• **Prompt**: Set down the data again word for word. Skip any pictures.

(Front-end code edit data)
_ _ _ _ _ _ _

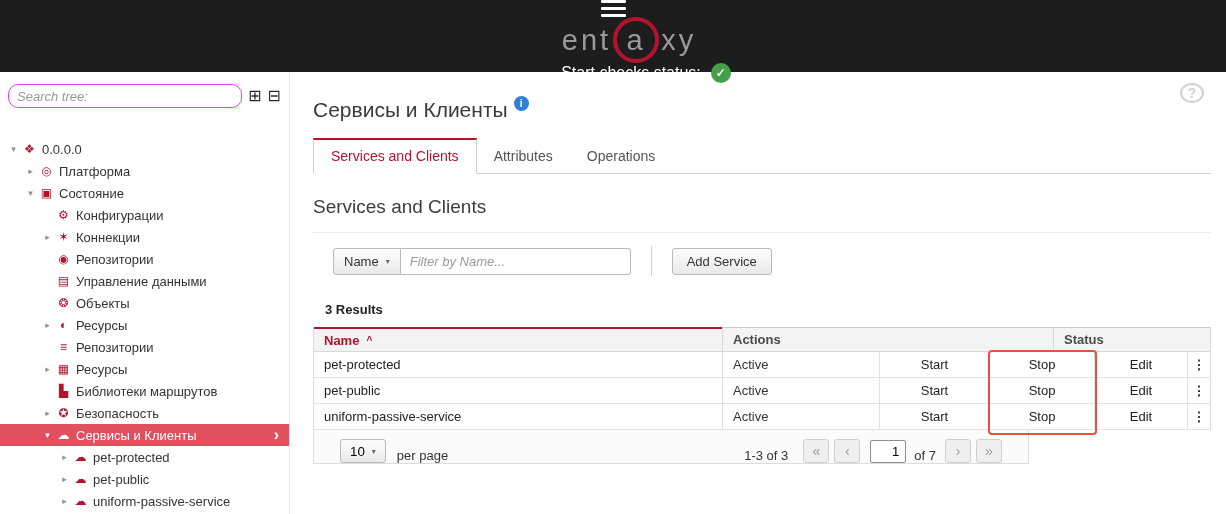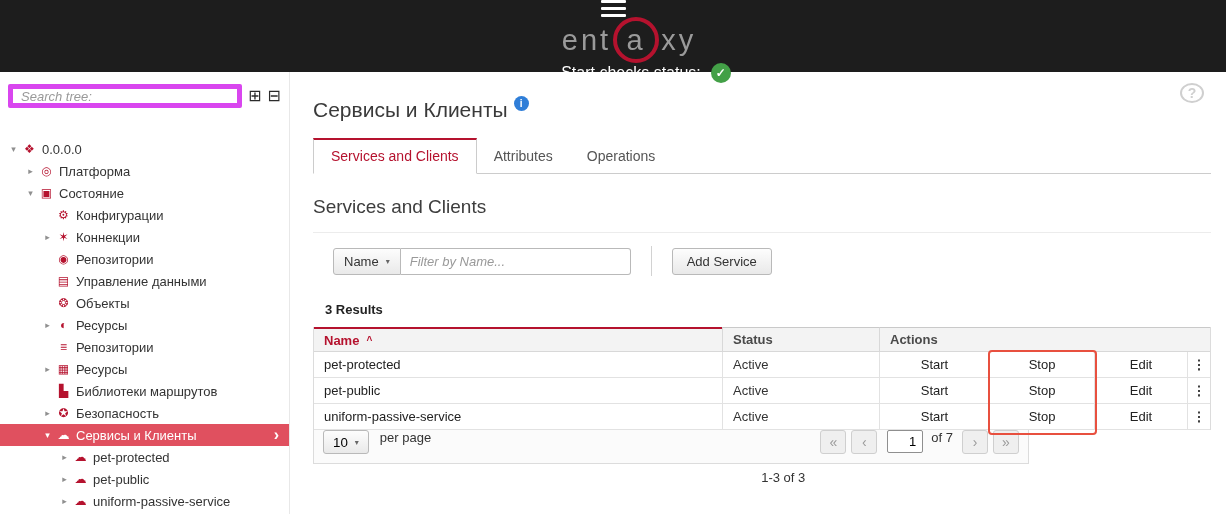--- a/index.html
+++ b/index.html
@@ -18,21 +18,21 @@
   .avatar { margin-left:32px; margin-right:14px; width:38px; height:38px; border-radius:50%; background:#d6d6d6; position:relative; overflow:hidden; cursor:pointer; }
   .avatar .head { position:absolute; top:7px; left:50%; transform:translateX(-50%); width:13px; height:13px; border-radius:50%; background:#fbfbfb; }
   .avatar .bodyshape { position:absolute; bottom:3px; left:50%; transform:translateX(-50%); width:24px; height:12px; border-radius:12px 12px 0 0; background:#fbfbfb; }
 
   
   .content { display:flex; height:442px; }
 
   
   .sidebar { width:290px; border-right:1px solid #e8e8e8; padding-top:12px; font-size:13px; flex:none; }
   .search-row { display:flex; align-items:center; padding:0 8px; gap:6px; }
-  .search-row input { flex:1; height:24px; border:5px solid #d946ef; border-radius:2px; padding:0 8px; font-size:13px; font-family:inherit; }
+  .search-row input { flex:1; height:24px; border:1px solid #d946ef; border-radius:10px; padding:0 8px; font-size:13px; font-family:inherit; }
   .search-row input::placeholder { font-style:italic; color:#999; }
   .tree-toggle { font-size:16px; color:#2b2b2b; cursor:pointer; line-height:1; }
   .nav-tree { margin-top:30px; }
   .tree-row { height:22px; display:flex; align-items:center; cursor:pointer; white-space:nowrap; }
   .tree-row .tw { width:15px; color:#8f8f8f; font-size:9px; text-align:center; flex:none; }
   .tree-row .ti { width:17px; color:#b5122e; font-size:12px; text-align:center; margin-right:4px; flex:none; }
   .tree-row .tl { color:#333; }
   .tree-row.selected { background:#e0505f; }
   .tree-row.selected .tl, .tree-row.selected .ti, .tree-row.selected .tw { color:#fff; }
   .tree-row .ta { margin-left:auto; margin-right:10px; color:#fff; font-size:16px; font-weight:bold; line-height:1; }
@@ -72,21 +72,21 @@
   .c { display:flex; align-items:center; }
   .c-name { width:408px; padding:0 10px; }
   .c-status { width:157px; padding:0 10px; border-left:1px solid #e2e2e2; color:#333; }
   .c-act { justify-content:center; border-left:1px solid #e2e2e2; cursor:pointer; }
   .c-start { width:110px; }
   .c-stop { width:105px; }
   .c-edit { width:93px; }
   .c-kebab { width:23px; justify-content:center; border-left:1px solid #e2e2e2; font-weight:bold; color:#333; cursor:pointer; }
   .stop-highlight { position:absolute; left:675px; top:23px; width:109px; height:85px; border:2px solid #e8503f; border-radius:4px; pointer-events:none; }
 
-  .pager { display:flex; align-items:flex-start; height:34px; border:1px solid #dcdcdc; border-top:none; background:#fbfbfb; padding:0 9px; font-size:13px; color:#333; width:716px; }
+  .pager { display:flex; align-items:flex-end; height:34px; border:1px solid #dcdcdc; border-top:none; background:#fbfbfb; padding:0 26px; font-size:13px; color:#333; width:716px; }
   .page-size { height:24px; display:flex; align-items:center; gap:7px; padding:0 9px; background:linear-gradient(#fdfdfd,#e9e9e9); border:1px solid #b9b9b9; border-radius:3px; cursor:pointer; margin-right:11px; }
   .pager-spacer { flex:1; }
   .range-text { margin-right:10px;margin-top:40px; }
   .nav-btn { min-width:26px; height:24px; border:1px solid #cfcfcf; background:#efefef; color:#9a9a9a; border-radius:3px; margin-left:5px; display:flex; align-items:center; justify-content:center; font-size:14px; cursor:default; }
   .page-input { width:36px; height:23px; border:1px solid #8f8f8f; border-radius:2px; text-align:right; padding-right:6px; font-size:13px; margin:0 8px 0 10px; font-family:inherit; }
   .of-label { margin-right:4px; }
 </style>
 </head>
 <body>
 
@@ -255,22 +255,22 @@
 
       <div class="results-band">3 Results</div>
 
       <div class="table-wrap">
         <div class="grid">
           <div class="thead">
             <div class="th th-name">
               <span>Name</span>
               <span class="sort-caret">^</span>
             </div>
+            <div class="th th-actions">Actions</div>
             <div class="th th-status">Status</div>
-            <div class="th th-actions">Actions</div>
           </div>
           <div>
               <div class="trow">
     <div class="c c-name">pet-protected</div>
     <div class="c c-status">Active</div>
     <div class="c c-act c-start">Start</div>
     <div class="c c-act c-stop">Stop</div>
     <div class="c c-act c-edit">Edit</div>
     <div class="c c-kebab">⋮</div>
   </div>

_ _ _ _ _ _ _

• **Written response**:
--- a/index.html
+++ b/index.html
@@ -18,21 +18,21 @@
   .avatar { margin-left:32px; margin-right:14px; width:38px; height:38px; border-radius:50%; background:#d6d6d6; position:relative; overflow:hidden; cursor:pointer; }
   .avatar .head { position:absolute; top:7px; left:50%; transform:translateX(-50%); width:13px; height:13px; border-radius:50%; background:#fbfbfb; }
   .avatar .bodyshape { position:absolute; bottom:3px; left:50%; transform:translateX(-50%); width:24px; height:12px; border-radius:12px 12px 0 0; background:#fbfbfb; }
 
   
   .content { display:flex; height:442px; }
 
   
   .sidebar { width:290px; border-right:1px solid #e8e8e8; padding-top:12px; font-size:13px; flex:none; }
   .search-row { display:flex; align-items:center; padding:0 8px; gap:6px; }
-  .search-row input { flex:1; height:24px; border:5px solid #d946ef; border-radius:2px; padding:0 8px; font-size:13px; font-family:inherit; }
+  .search-row input { flex:1; height:24px; border:1px solid #d946ef; border-radius:10px; padding:0 8px; font-size:13px; font-family:inherit; }
   .search-row input::placeholder { font-style:italic; color:#999; }
   .tree-toggle { font-size:16px; color:#2b2b2b; cursor:pointer; line-height:1; }
   .nav-tree { margin-top:30px; }
   .tree-row { height:22px; display:flex; align-items:center; cursor:pointer; white-space:nowrap; }
   .tree-row .tw { width:15px; color:#8f8f8f; font-size:9px; text-align:center; flex:none; }
   .tree-row .ti { width:17px; color:#b5122e; font-size:12px; text-align:center; margin-right:4px; flex:none; }
   .tree-row .tl { color:#333; }
   .tree-row.selected { background:#e0505f; }
   .tree-row.selected .tl, .tree-row.selected .ti, .tree-row.selected .tw { color:#fff; }
   .tree-row .ta { margin-left:auto; margin-right:10px; color:#fff; font-size:16px; font-weight:bold; line-height:1; }
@@ -72,21 +72,21 @@
   .c { display:flex; align-items:center; }
   .c-name { width:408px; padding:0 10px; }
   .c-status { width:157px; padding:0 10px; border-left:1px solid #e2e2e2; color:#333; }
   .c-act { justify-content:center; border-left:1px solid #e2e2e2; cursor:pointer; }
   .c-start { width:110px; }
   .c-stop { width:105px; }
   .c-edit { width:93px; }
   .c-kebab { width:23px; justify-content:center; border-left:1px solid #e2e2e2; font-weight:bold; color:#333; cursor:pointer; }
   .stop-highlight { position:absolute; left:675px; top:23px; width:109px; height:85px; border:2px solid #e8503f; border-radius:4px; pointer-events:none; }
 
-  .pager { display:flex; align-items:flex-start; height:34px; border:1px solid #dcdcdc; border-top:none; background:#fbfbfb; padding:0 9px; font-size:13px; color:#333; width:716px; }
+  .pager { display:flex; align-items:flex-end; height:34px; border:1px solid #dcdcdc; border-top:none; background:#fbfbfb; padding:0 26px; font-size:13px; color:#333; width:716px; }
   .page-size { height:24px; display:flex; align-items:center; gap:7px; padding:0 9px; background:linear-gradient(#fdfdfd,#e9e9e9); border:1px solid #b9b9b9; border-radius:3px; cursor:pointer; margin-right:11px; }
   .pager-spacer { flex:1; }
   .range-text { margin-right:10px;margin-top:40px; }
   .nav-btn { min-width:26px; height:24px; border:1px solid #cfcfcf; background:#efefef; color:#9a9a9a; border-radius:3px; margin-left:5px; display:flex; align-items:center; justify-content:center; font-size:14px; cursor:default; }
   .page-input { width:36px; height:23px; border:1px solid #8f8f8f; border-radius:2px; text-align:right; padding-right:6px; font-size:13px; margin:0 8px 0 10px; font-family:inherit; }
   .of-label { margin-right:4px; }
 </style>
 </head>
 <body>
 
@@ -255,22 +255,22 @@
 
       <div class="results-band">3 Results</div>
 
       <div class="table-wrap">
         <div class="grid">
           <div class="thead">
             <div class="th th-name">
               <span>Name</span>
               <span class="sort-caret">^</span>
             </div>
+            <div class="th th-actions">Actions</div>
             <div class="th th-status">Status</div>
-            <div class="th th-actions">Actions</div>
           </div>
           <div>
               <div class="trow">
     <div class="c c-name">pet-protected</div>
     <div class="c c-status">Active</div>
     <div class="c c-act c-start">Start</div>
     <div class="c c-act c-stop">Stop</div>
     <div class="c c-act c-edit">Edit</div>
     <div class="c c-kebab">⋮</div>
   </div>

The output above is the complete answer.